EXCERPTED RECORDS Block Start

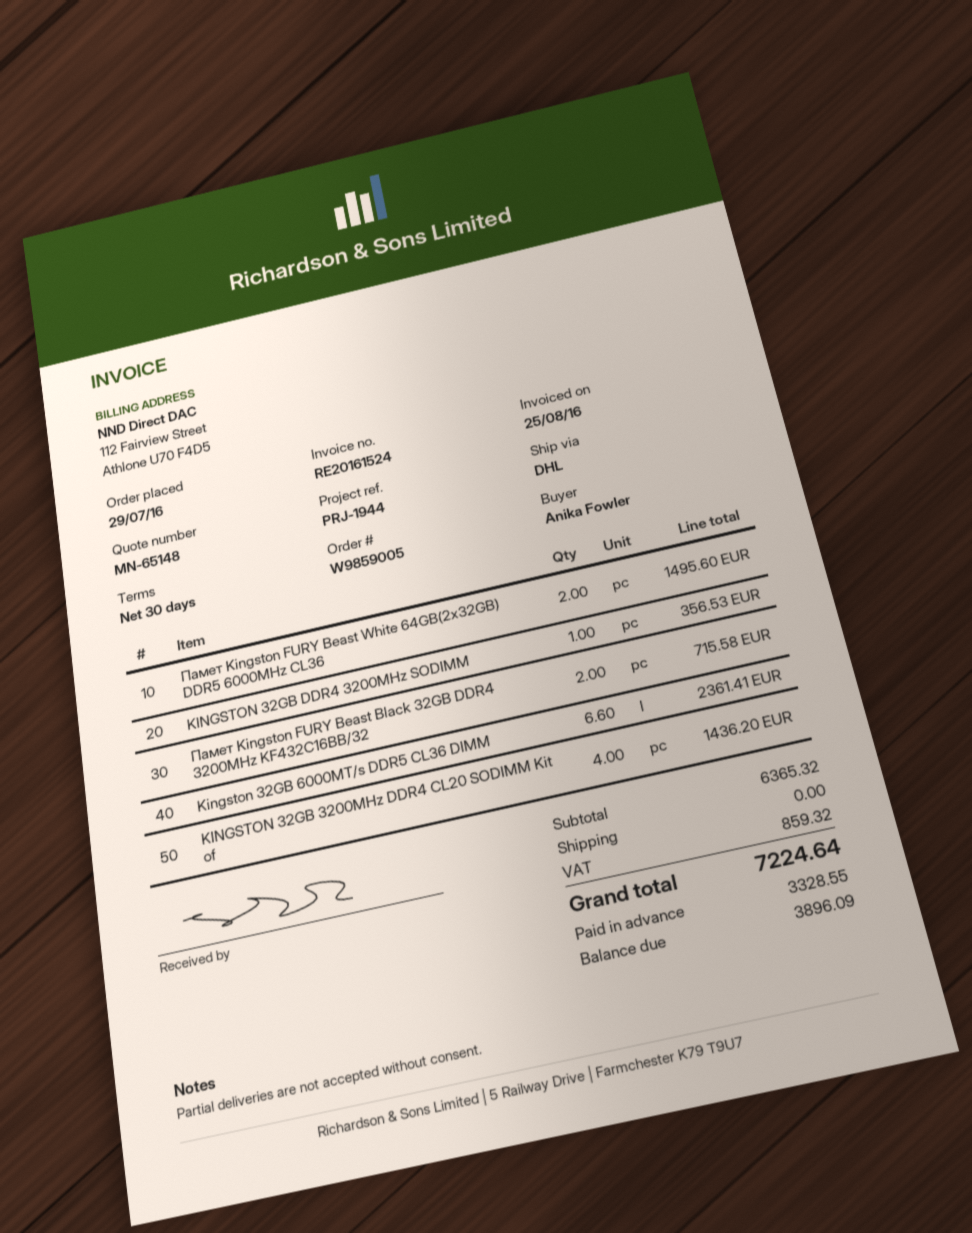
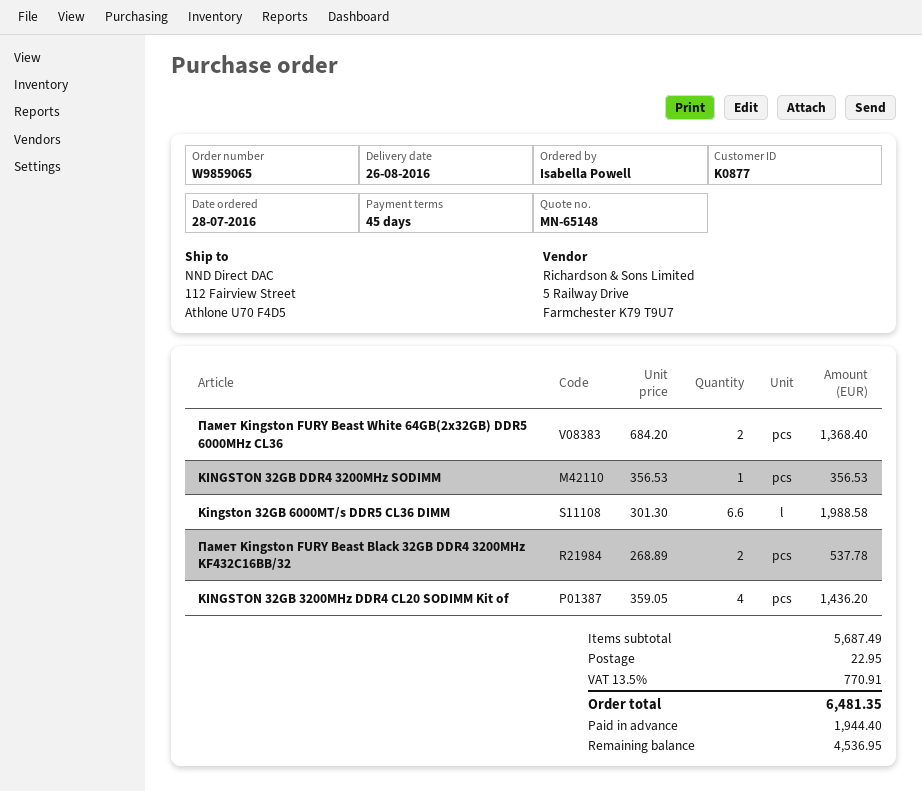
order number: W9859005 -> W9859065
order date: 2016-07-29 -> 2016-07-28
payment terms: 30 days -> 45 days
ordered by: Anika Fowler -> Isabella Powell
Памет Kingston FURY Beast White 64GB(2x32GB) DDR5 6000MHz CL36: 2 for 1495.60 -> 2 for 1368.40
Памет Kingston FURY Beast Black 32GB DDR4 3200MHz KF432C16BB/32: 2 for 715.58 -> 2 for 537.78
Kingston 32GB 6000MT/s DDR5 CL36 DIMM: 6.6 for 2361.41 -> 6.6 for 1988.58
subtotal: 6365.32 -> 5687.49
shipping: 0.00 -> 22.95
tax: 859.32 -> 770.91
total: 7224.64 -> 6481.35
deposit: 3328.55 -> 1944.40
balance: 3896.09 -> 4536.95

EXCERPTED RECORDS Block End

▶ _WHAT IS EXPECTED_:
From the line containing "shipping: 0.00 -> 22.95" through the closing line of the material above, return every line exactly and omit all others.

▶ _WRITTEN SOLUTION_:
shipping: 0.00 -> 22.95
tax: 859.32 -> 770.91
total: 7224.64 -> 6481.35
deposit: 3328.55 -> 1944.40
balance: 3896.09 -> 4536.95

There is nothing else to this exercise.